*** EXCERPTED DATA ***

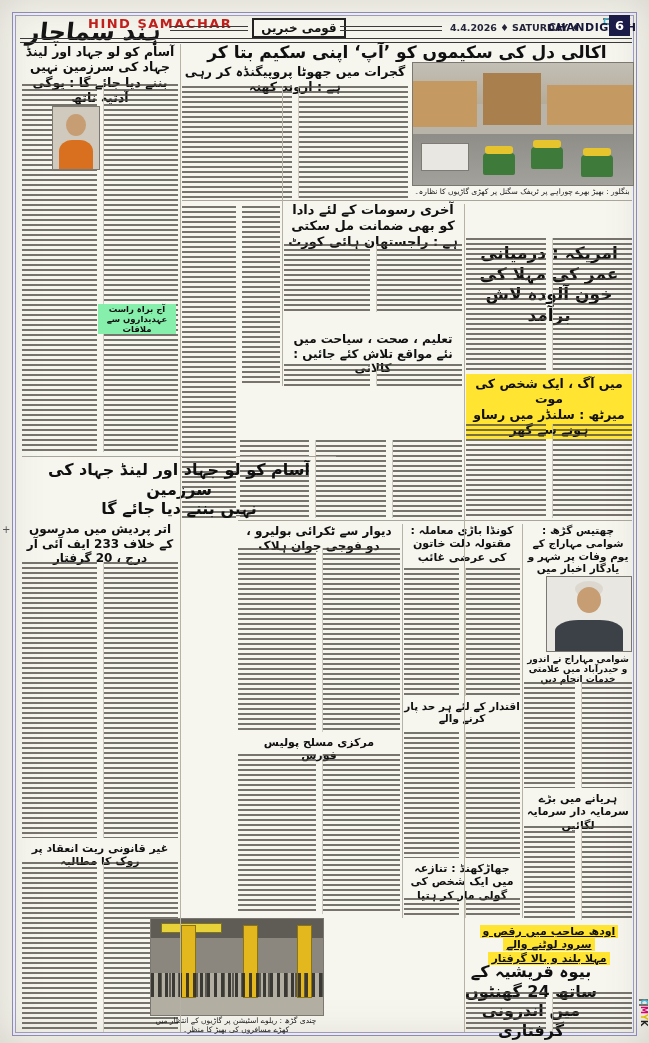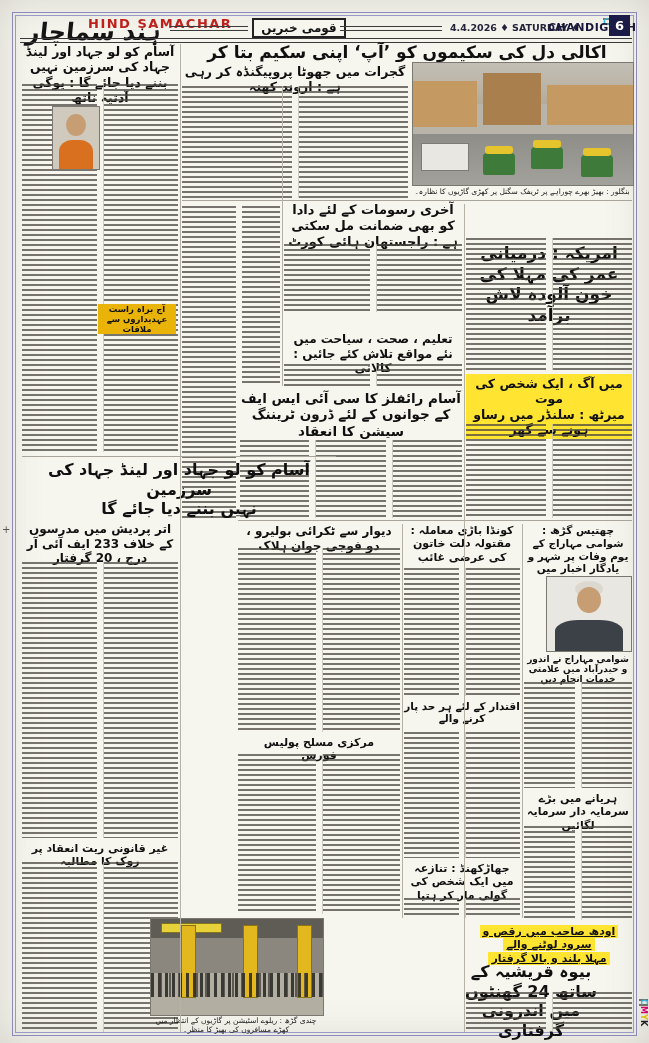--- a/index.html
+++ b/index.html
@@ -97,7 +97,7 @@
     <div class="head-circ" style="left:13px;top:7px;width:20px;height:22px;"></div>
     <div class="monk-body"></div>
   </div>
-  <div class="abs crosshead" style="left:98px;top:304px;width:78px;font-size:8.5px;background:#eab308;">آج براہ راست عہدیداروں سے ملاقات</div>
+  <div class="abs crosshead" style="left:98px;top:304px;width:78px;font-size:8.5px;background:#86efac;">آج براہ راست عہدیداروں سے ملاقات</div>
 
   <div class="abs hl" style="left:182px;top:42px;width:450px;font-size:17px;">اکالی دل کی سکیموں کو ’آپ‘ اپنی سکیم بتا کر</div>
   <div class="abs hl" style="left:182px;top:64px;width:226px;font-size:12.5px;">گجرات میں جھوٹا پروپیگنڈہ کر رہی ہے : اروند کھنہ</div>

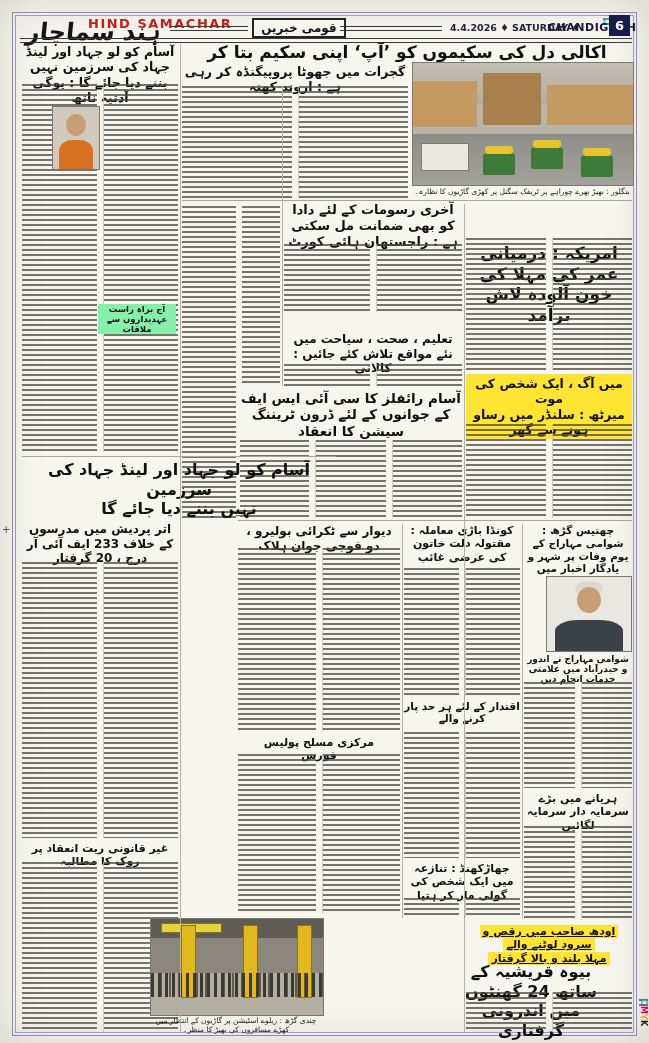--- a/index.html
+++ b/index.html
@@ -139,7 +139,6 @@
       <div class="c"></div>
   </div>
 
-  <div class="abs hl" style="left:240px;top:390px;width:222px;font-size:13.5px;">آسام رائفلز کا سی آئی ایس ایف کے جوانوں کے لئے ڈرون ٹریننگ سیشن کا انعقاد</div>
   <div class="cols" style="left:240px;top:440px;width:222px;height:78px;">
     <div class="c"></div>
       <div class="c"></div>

*** End of EXCERPTED DATA ***
*** EXCERPTED DATA ***

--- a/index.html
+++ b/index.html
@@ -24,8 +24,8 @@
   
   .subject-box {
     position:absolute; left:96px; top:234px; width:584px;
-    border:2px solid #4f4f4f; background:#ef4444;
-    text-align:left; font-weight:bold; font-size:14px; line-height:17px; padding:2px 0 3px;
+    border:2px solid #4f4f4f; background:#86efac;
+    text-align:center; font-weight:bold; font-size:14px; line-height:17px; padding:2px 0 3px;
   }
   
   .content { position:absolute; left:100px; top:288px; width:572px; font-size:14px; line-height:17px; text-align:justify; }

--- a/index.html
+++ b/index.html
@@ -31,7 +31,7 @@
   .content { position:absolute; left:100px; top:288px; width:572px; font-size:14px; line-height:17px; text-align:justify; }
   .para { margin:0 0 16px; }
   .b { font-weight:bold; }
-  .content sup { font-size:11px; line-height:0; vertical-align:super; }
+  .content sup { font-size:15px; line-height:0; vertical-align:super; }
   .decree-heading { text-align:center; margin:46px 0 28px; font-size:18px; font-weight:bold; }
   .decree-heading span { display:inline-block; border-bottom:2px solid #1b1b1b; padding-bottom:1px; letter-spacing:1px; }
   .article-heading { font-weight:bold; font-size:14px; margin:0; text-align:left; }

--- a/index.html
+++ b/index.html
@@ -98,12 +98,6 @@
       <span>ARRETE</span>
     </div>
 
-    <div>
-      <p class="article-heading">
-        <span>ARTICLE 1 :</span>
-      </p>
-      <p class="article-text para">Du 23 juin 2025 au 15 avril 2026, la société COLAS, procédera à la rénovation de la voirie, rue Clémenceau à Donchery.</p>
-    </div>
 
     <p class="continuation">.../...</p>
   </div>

*** End of EXCERPTED DATA ***

YOUR TASK :: The lines you return should be those above that contain the word "width", every one of them.

COMPLETED EXERCISE ::
     <div class="head-circ" style="left:13px;top:7px;width:20px;height:22px;"></div>
-  <div class="abs crosshead" style="left:98px;top:304px;width:78px;font-size:8.5px;background:#eab308;">آج براہ راست عہدیداروں سے ملاقات</div>
+  <div class="abs crosshead" style="left:98px;top:304px;width:78px;font-size:8.5px;background:#86efac;">آج براہ راست عہدیداروں سے ملاقات</div>
   <div class="abs hl" style="left:182px;top:42px;width:450px;font-size:17px;">اکالی دل کی سکیموں کو ’آپ‘ اپنی سکیم بتا کر</div>
   <div class="abs hl" style="left:182px;top:64px;width:226px;font-size:12.5px;">گجرات میں جھوٹا پروپیگنڈہ کر رہی ہے : اروند کھنہ</div>
-  <div class="abs hl" style="left:240px;top:390px;width:222px;font-size:13.5px;">آسام رائفلز کا سی آئی ایس ایف کے جوانوں کے لئے ڈرون ٹریننگ سیشن کا انعقاد</div>
   <div class="cols" style="left:240px;top:440px;width:222px;height:78px;">
     position:absolute; left:96px; top:234px; width:584px;
   .content { position:absolute; left:100px; top:288px; width:572px; font-size:14px; line-height:17px; text-align:justify; }
   .content { position:absolute; left:100px; top:288px; width:572px; font-size:14px; line-height:17px; text-align:justify; }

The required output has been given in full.